Step 3: Evaluate Results
As I was building my model initially, I knew I would run into two particular problems. The opponent ORtg numbers suggest that Parker is a defensive liability. Enough to completely offset his offensive bonus, resulting in a negative number overall. Here's where my formula breaks down. Because MP% and W% will never be higher than 1, the formula moves all QV ratings closer to zero. So we actually made his negative number look smaller aka better. I know there are some mathematical approaches that can be used to cancel this effect but that is totally over my head. Regardless of whether or not this method underrates Tony Parker in general, it skews the results.
The bigger problem is that in the real world, on/off splits are not solely a measure of one player. On/Off tells us how much better a player is than the guy that replaces him when he's resting on the bench. LaMarcus and LeBron benefit greatly from having reserve players behind them that cannot hold a candle to what they do. Kevin's differentials are surprisingly thin compared to his MVP competition.

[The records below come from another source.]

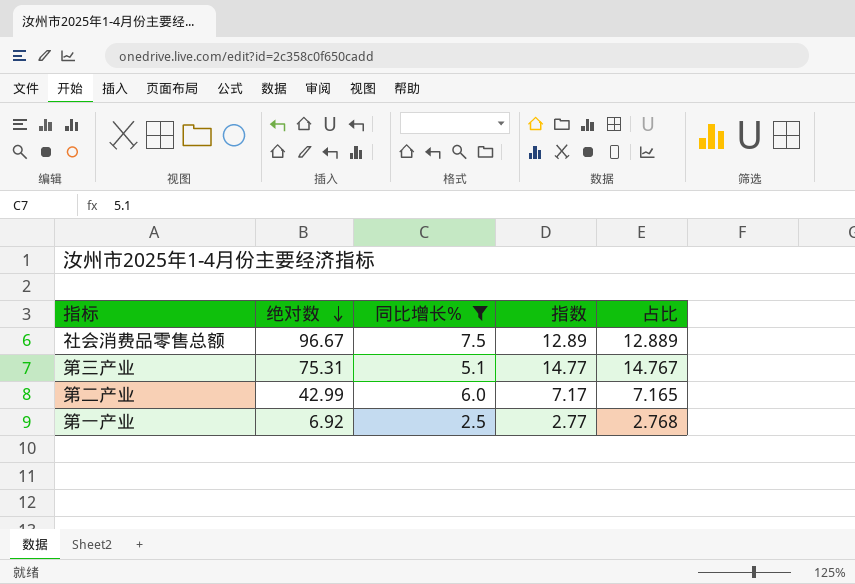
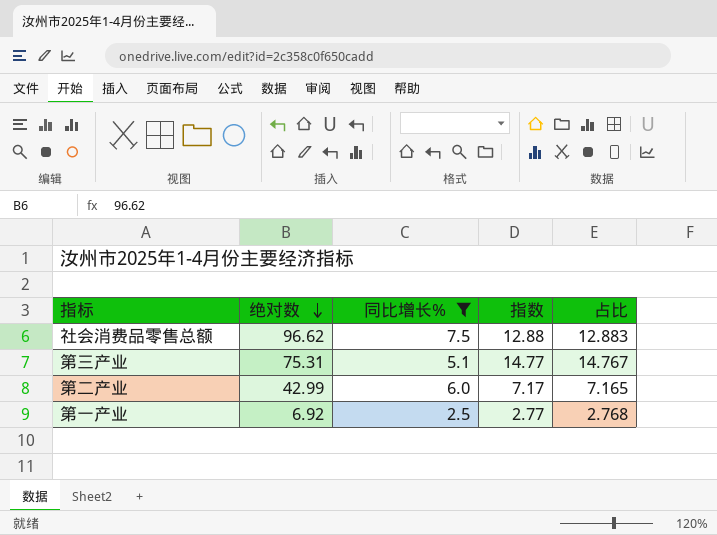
社会消费品零售总额 | 绝对数: 96.67 -> 96.62
社会消费品零售总额 | 指数: 12.89 -> 12.88
社会消费品零售总额 | 占比: 12.889 -> 12.883

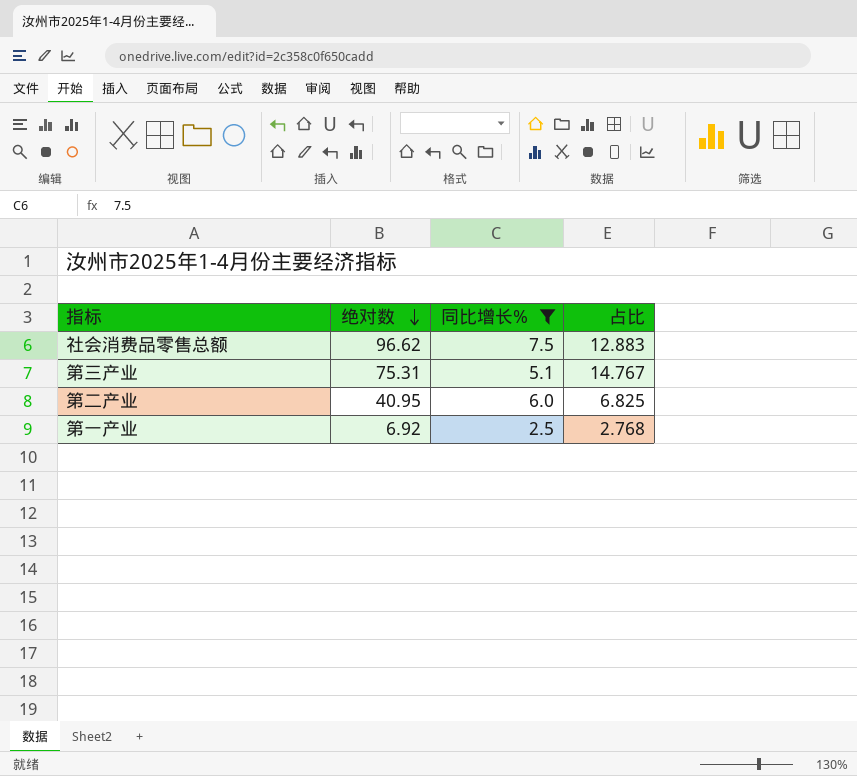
column 指数 | formula: [绝对数] / [同比增长%] -> none
第二产业 | 绝对数: 42.99 -> 40.95
第二产业 | 占比: 7.165 -> 6.825

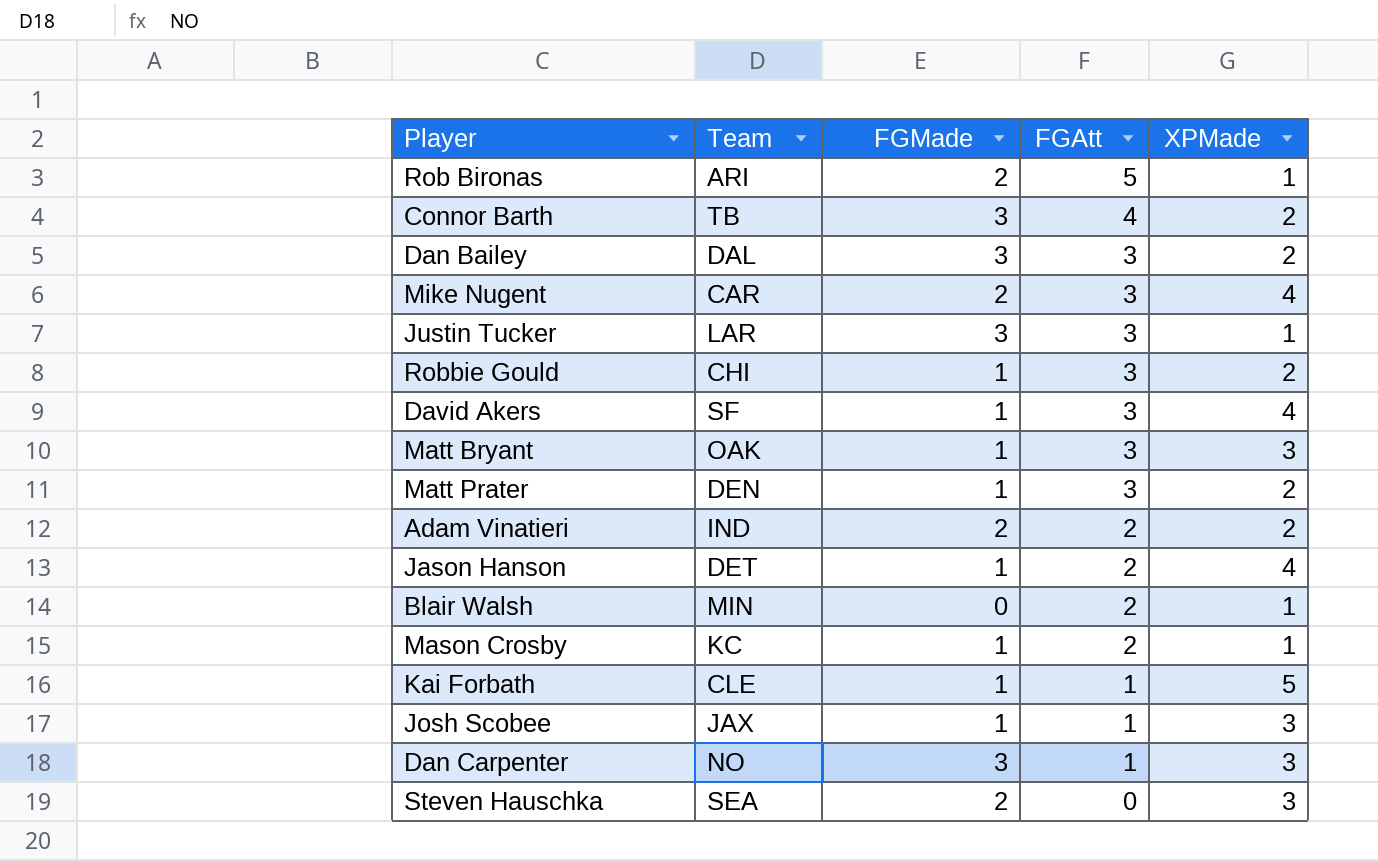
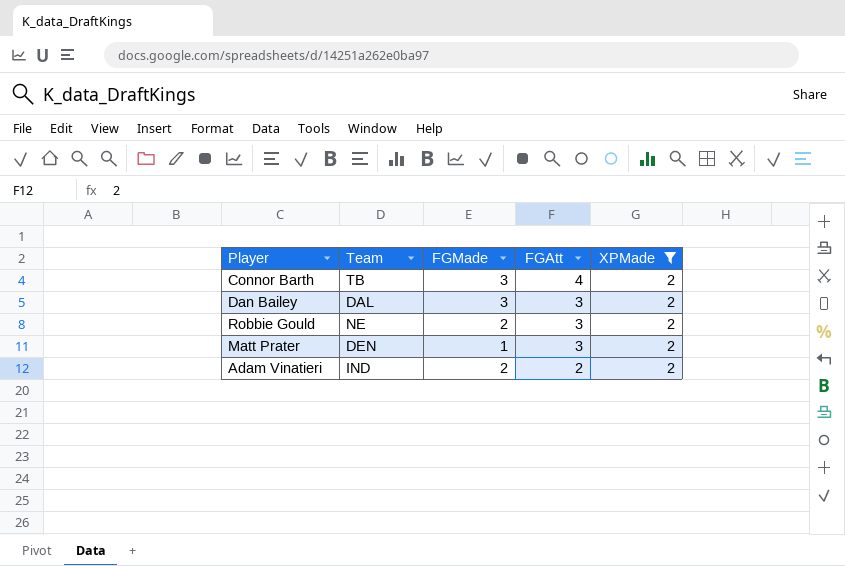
filter: none -> XPMade = 2
Robbie Gould | Team: CHI -> NE
Robbie Gould | FGMade: 1 -> 2

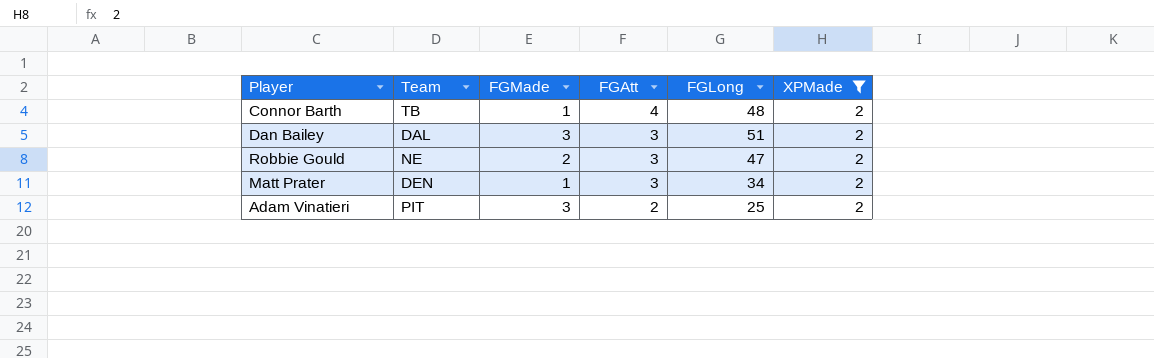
column FGLong | position: none -> 5
Connor Barth | FGMade: 3 -> 1
Adam Vinatieri | Team: IND -> PIT
Adam Vinatieri | FGMade: 2 -> 3

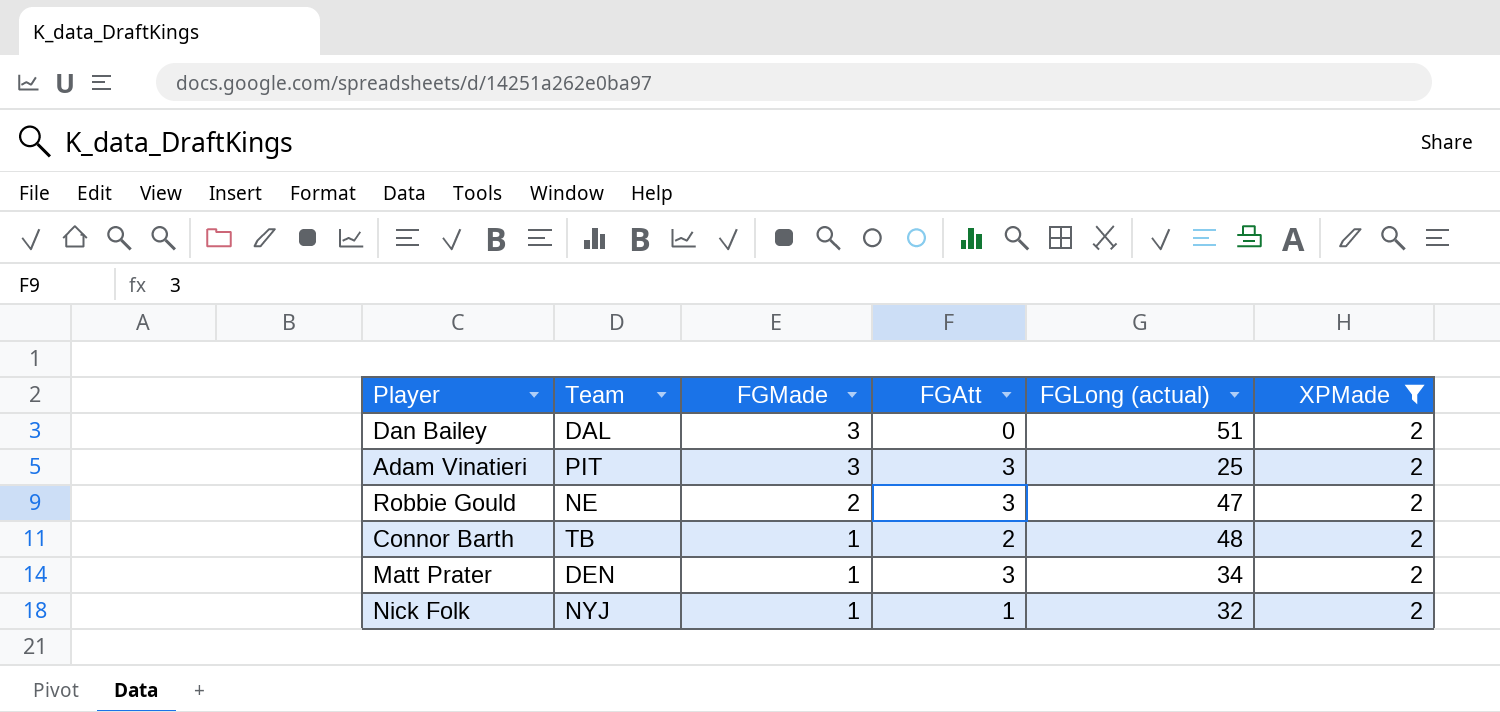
row order: FGAtt descending -> FGMade descending
column name: FGLong -> FGLong (actual)
Dan Bailey | FGAtt: 3 -> 0
Adam Vinatieri | FGAtt: 2 -> 3
Connor Barth | FGAtt: 4 -> 2
row Nick Folk: none -> NYJ | 1 | 1 | 32 | 2

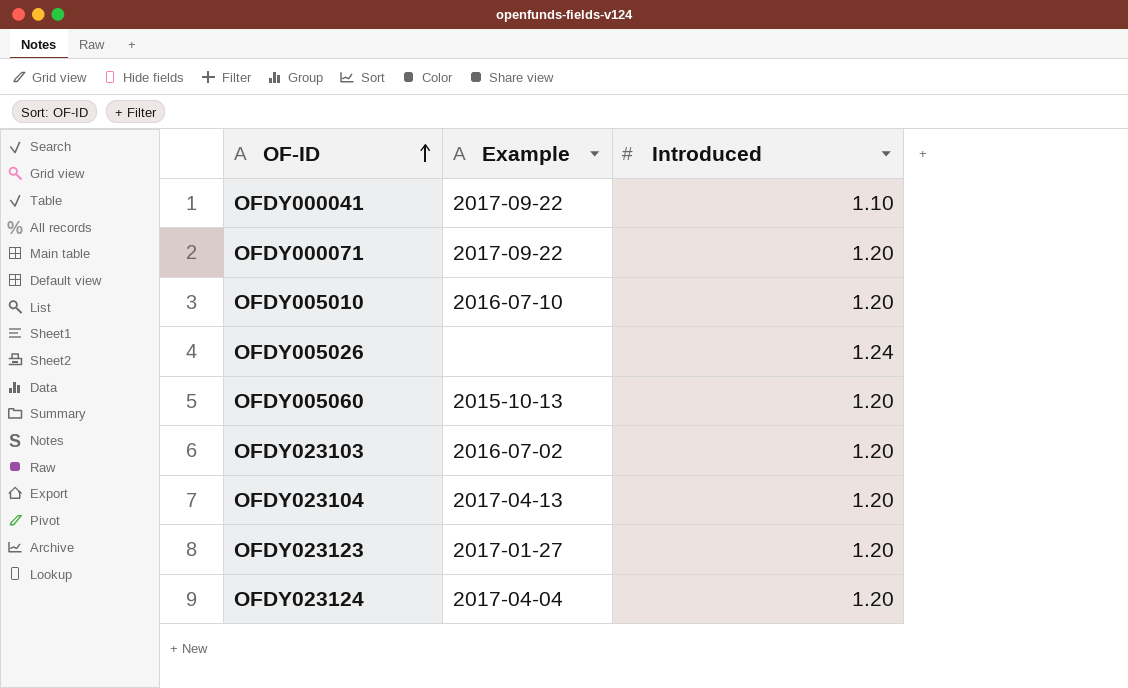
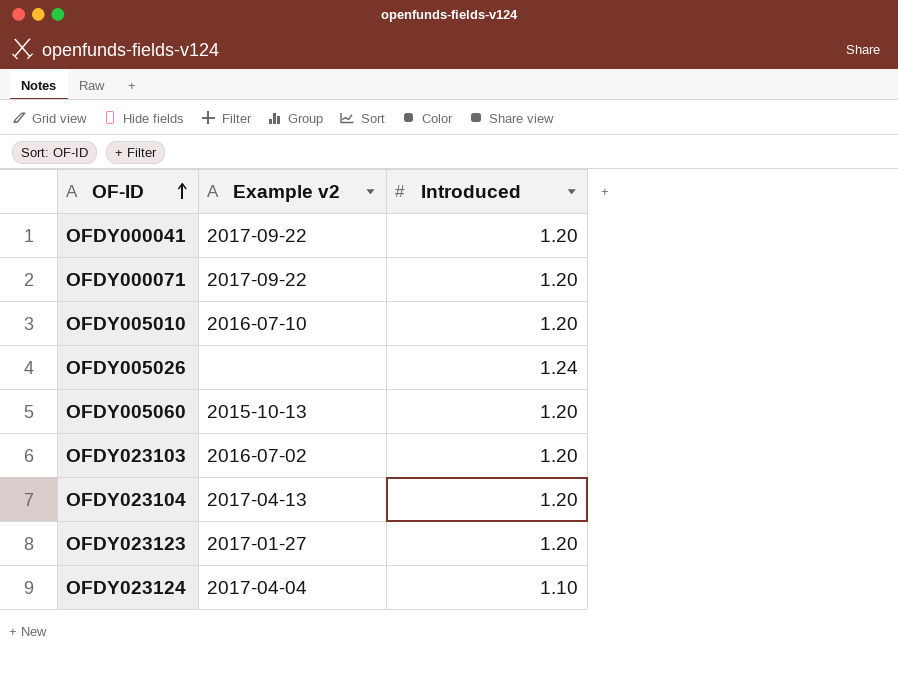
column name: Example -> Example v2
OFDY000041 | Introduced: 1.10 -> 1.20
OFDY023124 | Introduced: 1.20 -> 1.10

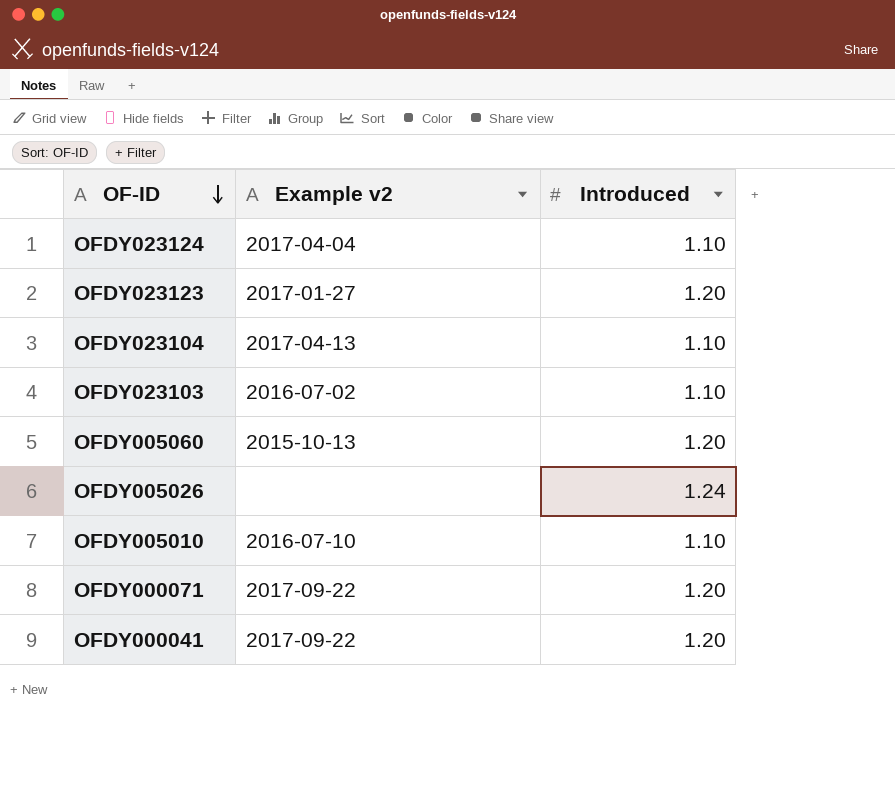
row order: OF-ID ascending -> OF-ID descending
OFDY023104 | Introduced: 1.20 -> 1.10
OFDY023103 | Introduced: 1.20 -> 1.10
OFDY005010 | Introduced: 1.20 -> 1.10

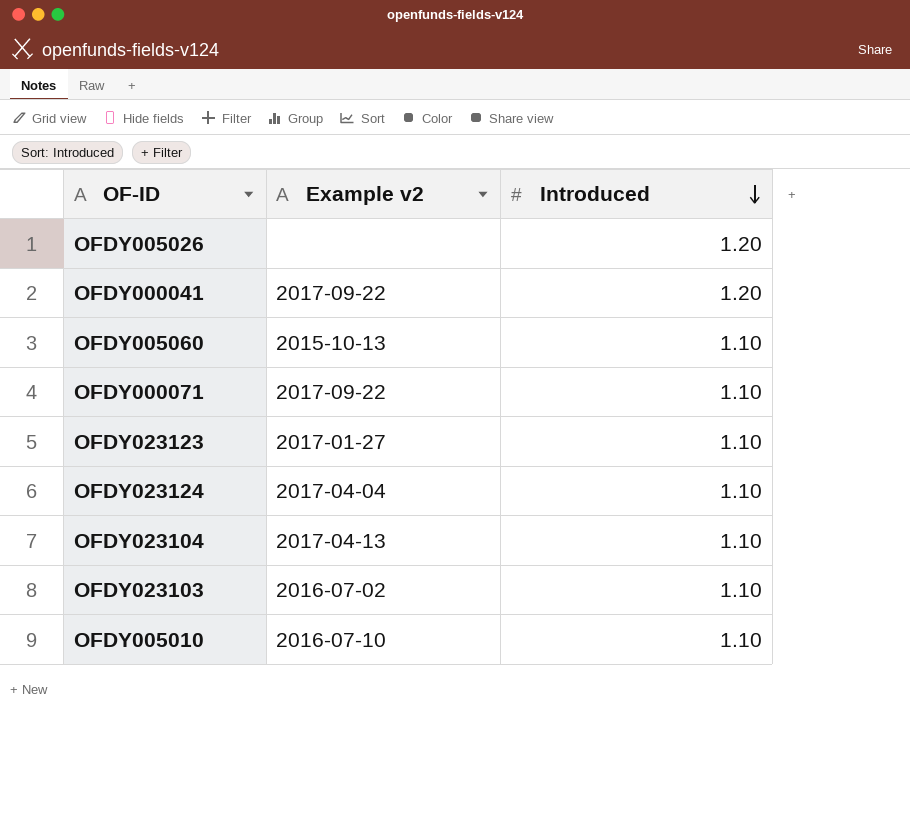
row order: OF-ID descending -> Introduced descending
OFDY005026 | Introduced: 1.24 -> 1.20
OFDY005060 | Introduced: 1.20 -> 1.10
OFDY000071 | Introduced: 1.20 -> 1.10
OFDY023123 | Introduced: 1.20 -> 1.10

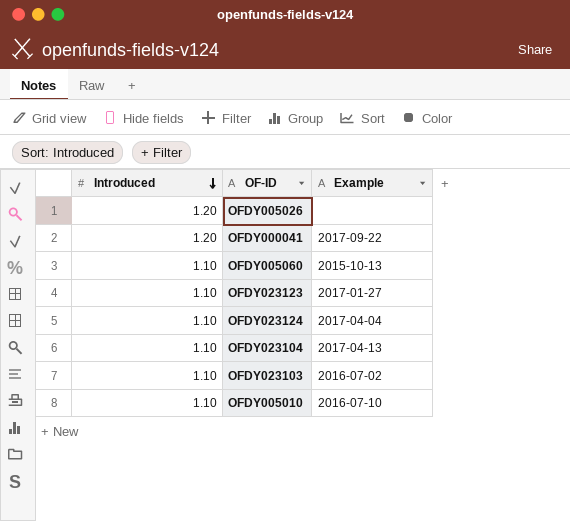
column Introduced | position: 3 -> 1
column name: Example v2 -> Example
row OFDY000071: 2017-09-22 | 1.10 -> none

Now this doesn't mean that QV is a broken stat, but it does raise some questions. Does the strength of the OKC bench make Durant less valuable? Closer to home, would having a healthy MLE-level reserve PF make LMA expendable? The answer depends on whether you believe that strong/weak reserves represent noise in the results, or whether the talent leap between a starter and a reserve player is exactly why you value that starter in the first place. At this point I don't have an opinion. I would be very curious to know what the more veteran stat monkeys around here think about "QV" and whether it points us in the right direction.